Ich komm verbittert und verschlossen – mit Groll und Wut im Herzen nach Fonval zurück. Für Emma und Doniphan nur noch ein unversöhnlicher Rächer. Ich erwischte die beiden; ich hab mich gerächt. Du hast's doch wohl erraten? Gestern haben die beiden Mac-Bells das Gehirn Nellys mit fortgenommen – die Seele Doniphans aber logiert in der Bernhardinerin. Die gleiche Züchtigung sollten du und Emma für den gleichen Mißbrauch erfahren. Salomo hätt nicht weiser urteilen, Circe nicht besser zaubern können als ich.

Nun denn, mein lieber Neffe, ich hab gearbeitet – trotzdem du mir dann hierherkamst und ich so peinlich auf dich aufpassen mußte. Vielleicht trennen mich nur noch Tage, und mir gelingt der Transport der Persönlichkeit ohne chirurgischen Eingriff.

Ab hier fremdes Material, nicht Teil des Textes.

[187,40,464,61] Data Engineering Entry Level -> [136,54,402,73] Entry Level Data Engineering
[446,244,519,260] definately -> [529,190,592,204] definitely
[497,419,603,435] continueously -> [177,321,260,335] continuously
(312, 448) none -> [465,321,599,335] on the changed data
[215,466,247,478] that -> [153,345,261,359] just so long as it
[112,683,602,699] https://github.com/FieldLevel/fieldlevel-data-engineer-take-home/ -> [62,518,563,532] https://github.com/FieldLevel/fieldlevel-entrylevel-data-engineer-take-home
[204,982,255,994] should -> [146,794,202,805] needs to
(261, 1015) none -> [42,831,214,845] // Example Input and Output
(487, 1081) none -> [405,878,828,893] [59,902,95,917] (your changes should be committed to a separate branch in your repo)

Stell dir vor, ich hab die Okulation von Pflanzen nie vernachlässigt. Ich hab es darin sogar sehr, sehr, sehr weit gebracht, und diese meine Erfahrungen zusammen mit meinen Experimenten an Tieren, dies bildet heut ein ziemliches Universalwissen, was Verpflanzung und Übertragung überhaupt angeht. Die Kombination dieser Wissenschaft mit andern Wissenschaften ist's, die mir die mögliche Lösung ergibt. – Man generalisiert im allgemeinen viel zu wenig. Nicolas! Wir sind in Parzellen vernarrt, in unendlich kleine Minuskeln sterblich verliebt, wir sind von der Manie der Analyse besessen, unser Auge hängt am Mikroskop. Bei der Hälfte all unserer Forschungen müßten wir ganz anders vorgehen, mit einem – wie sag ich's gleich? – mit ganz entgegengesetzten, sozusagen synthetisch-optischen Instrumenten, mit einer synoptischen Brille, wenn du so willst, kurz: mit etwas wie einem Megaloskop statt immer mit dem Mikroskop!

Ich steh vor einer kolossalen Entdeckung, kann ich dir sagen!

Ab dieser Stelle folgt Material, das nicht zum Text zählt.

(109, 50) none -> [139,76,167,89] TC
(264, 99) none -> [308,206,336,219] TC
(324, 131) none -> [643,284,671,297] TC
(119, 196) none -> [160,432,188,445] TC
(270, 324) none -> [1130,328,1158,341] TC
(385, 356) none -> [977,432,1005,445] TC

Aber ohne Emma, mußt du nicht vergessen, wär ich nicht so weit, hätt ich's niemals bis hieher gebracht! Die Liebe ist's, die mich zum Ruhm antreibt! ... Zu diesem Behufe, mein liebes Neffchen, wirst du dir die menschlichen Züge des Professors Frederic Lerne gefallen lassen müssen, ei ja! Emma liebte dich mit einem so schönen Feuer, mein Lieber, daß ich darauf kam, mich als dich zu verkleiden, um an deiner Stelle so süß geliebt zu werden! Diese Rache ist die beste ... und wie so pikant obendrein! Ich brauche nur noch für wenige Zeit meine verhutzelte Gestalt, dann aber werd ich den alten Adam ausziehn ... Der junge Adam, liegt denn der auf dem Bett da drüben nicht schon fein bereit für mich?»

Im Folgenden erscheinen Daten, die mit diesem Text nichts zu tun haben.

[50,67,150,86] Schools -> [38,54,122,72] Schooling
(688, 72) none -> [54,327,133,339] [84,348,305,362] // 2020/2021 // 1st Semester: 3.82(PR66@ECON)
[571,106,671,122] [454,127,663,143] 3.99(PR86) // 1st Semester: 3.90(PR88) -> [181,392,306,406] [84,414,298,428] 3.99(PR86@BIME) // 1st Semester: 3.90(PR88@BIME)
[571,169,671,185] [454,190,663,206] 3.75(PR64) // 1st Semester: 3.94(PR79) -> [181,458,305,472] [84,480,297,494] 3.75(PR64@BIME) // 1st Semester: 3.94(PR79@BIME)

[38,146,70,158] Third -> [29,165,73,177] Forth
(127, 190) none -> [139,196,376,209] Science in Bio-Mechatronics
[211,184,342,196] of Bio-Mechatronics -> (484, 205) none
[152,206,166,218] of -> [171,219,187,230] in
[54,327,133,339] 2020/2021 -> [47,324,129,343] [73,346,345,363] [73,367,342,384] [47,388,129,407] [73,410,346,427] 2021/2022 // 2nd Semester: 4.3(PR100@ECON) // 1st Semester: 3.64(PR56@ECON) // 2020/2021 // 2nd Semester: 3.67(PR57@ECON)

Bei diesen sarkastischen Worten weinte ich laut auf – und so schön ich nur konnte. Mein Onkel tat, als ob er Mitleid mit mir hätte:

«Aber ich seh schon, ich mute dir, so tapfer du dich hältst, mein teurer Patient, fast zuviel zu. Ruh dich nun, ruh dich. Daß deine Neugierde befriedigt ist, das wird dir einen heilsamen Schlaf bringen. – Nur, daß ich nicht vergesse: Erreg dich nicht, daß du die Welt nun anders als früher siehst. All die Dinge werden dir nun eben, flach, platt wie auf einer Fotografie erscheinen. Das kommt davon, daß du sie meist nur mit einem Auge auffängst. Viele Tiere sind sozusagen zwei Einäugige. Sie sehen nicht stereoskopisch, Andere Augen, andere Ansichten. Andere Ohren, andere Musik. Und so fort. Das tut nichts. Es faßt ja auch jeder Mensch jede Sache anders auf. Aus Gewohnheit heißen wir eine bestimmte Farbe ‹rot›, wohl ja! Aber der eine versteht darunter – das kommt sogar häufig vor – eine Impression wie grün, ein anderer wie türkischblau .... Und damit – schönen guten Abend!»

 

Nein, meine Neugierde war absolut nicht befriedigt. Ich wollte überlegen, aber es war mir nicht möglich, die Punkte festzuhalten, die mein Onkel unaufgeklärt gelassen hatte. Ich war zu Tode betrübt, das war es. Und ich war nach dieser Operation wie mit Äther imprägniert. Mit Ätherdämpfen gesättigt – meine menschliche Urteilskraft sowohl als mein Stierherz.